Provided data below:

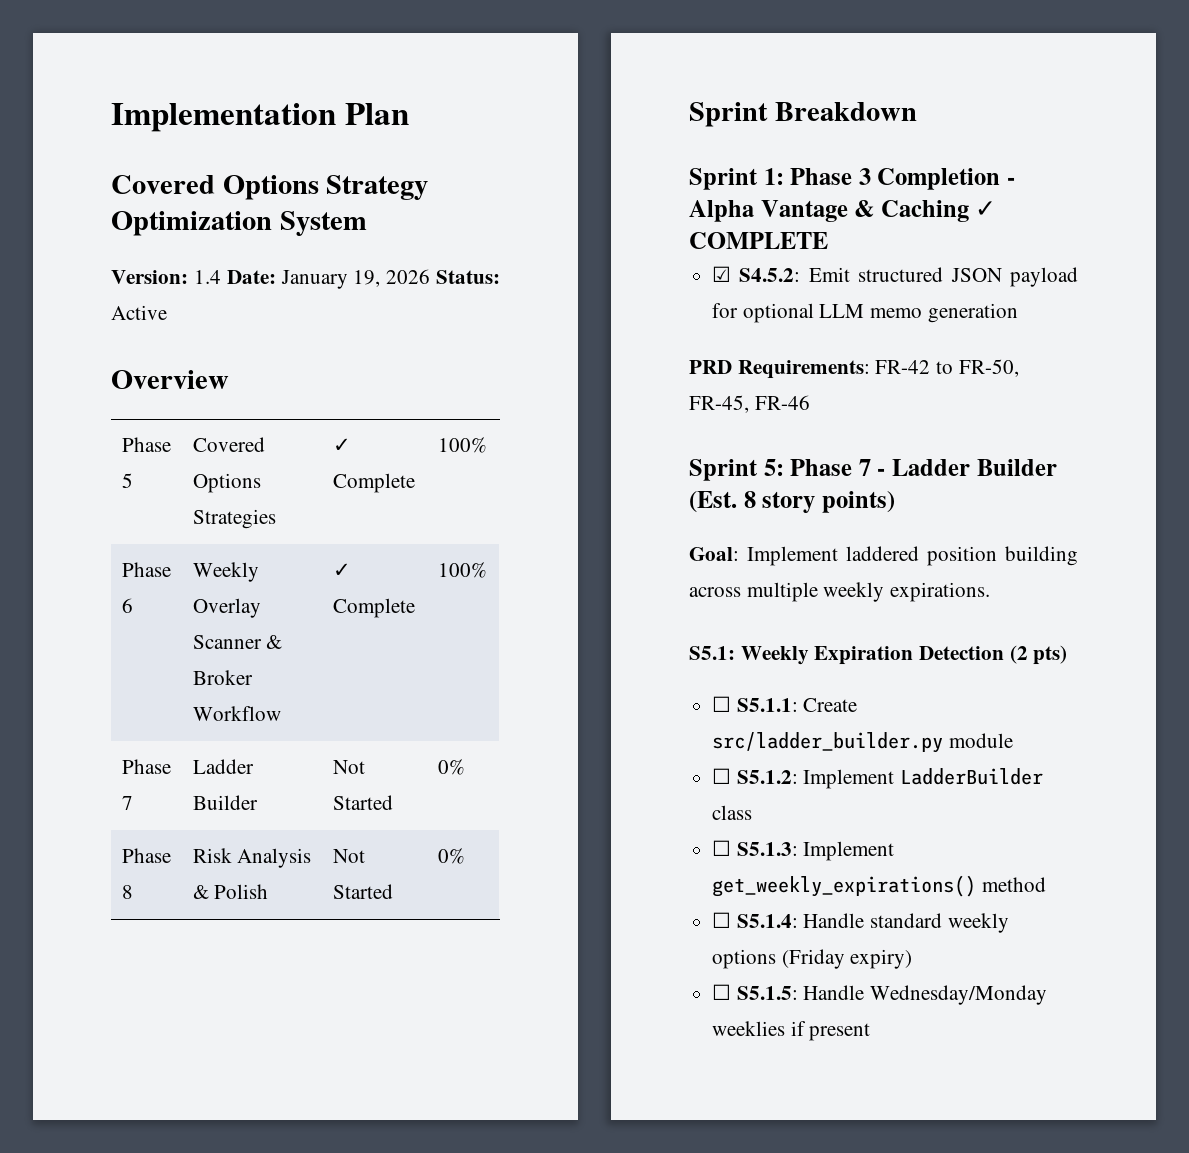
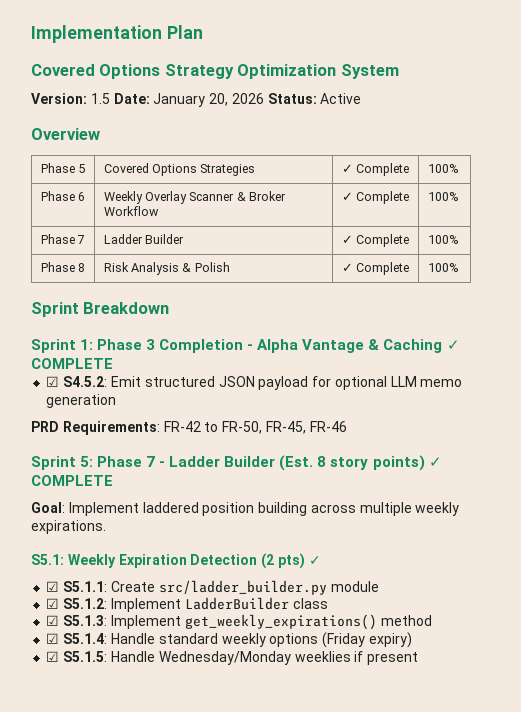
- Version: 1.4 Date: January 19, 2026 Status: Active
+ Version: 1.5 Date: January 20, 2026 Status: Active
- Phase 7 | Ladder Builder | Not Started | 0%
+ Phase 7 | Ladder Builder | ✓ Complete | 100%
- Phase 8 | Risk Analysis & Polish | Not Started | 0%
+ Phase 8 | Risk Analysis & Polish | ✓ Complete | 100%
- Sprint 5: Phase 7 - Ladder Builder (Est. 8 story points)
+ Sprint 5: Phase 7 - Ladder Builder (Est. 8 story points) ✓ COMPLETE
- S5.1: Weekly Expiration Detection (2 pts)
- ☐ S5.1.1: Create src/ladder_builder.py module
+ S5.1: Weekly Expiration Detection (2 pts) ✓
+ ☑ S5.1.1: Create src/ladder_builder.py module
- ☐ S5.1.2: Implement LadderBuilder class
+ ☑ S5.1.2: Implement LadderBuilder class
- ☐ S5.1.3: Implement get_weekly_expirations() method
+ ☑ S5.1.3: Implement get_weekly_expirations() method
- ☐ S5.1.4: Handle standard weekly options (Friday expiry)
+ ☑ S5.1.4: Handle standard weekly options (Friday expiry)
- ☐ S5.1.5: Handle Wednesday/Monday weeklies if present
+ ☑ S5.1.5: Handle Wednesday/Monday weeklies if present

End of Provided data.

• **Description of the task**: When you reach the line with "- Phase 8 |" in the records above, start writing out lines exactly, and stop once the line with "Detection (2 pts) ✓" has been written; include nothing else.

• **Task answer**:
- Phase 8 | Risk Analysis & Polish | Not Started | 0%
+ Phase 8 | Risk Analysis & Polish | ✓ Complete | 100%
- Sprint 5: Phase 7 - Ladder Builder (Est. 8 story points)
+ Sprint 5: Phase 7 - Ladder Builder (Est. 8 story points) ✓ COMPLETE
- S5.1: Weekly Expiration Detection (2 pts)
- ☐ S5.1.1: Create src/ladder_builder.py module
+ S5.1: Weekly Expiration Detection (2 pts) ✓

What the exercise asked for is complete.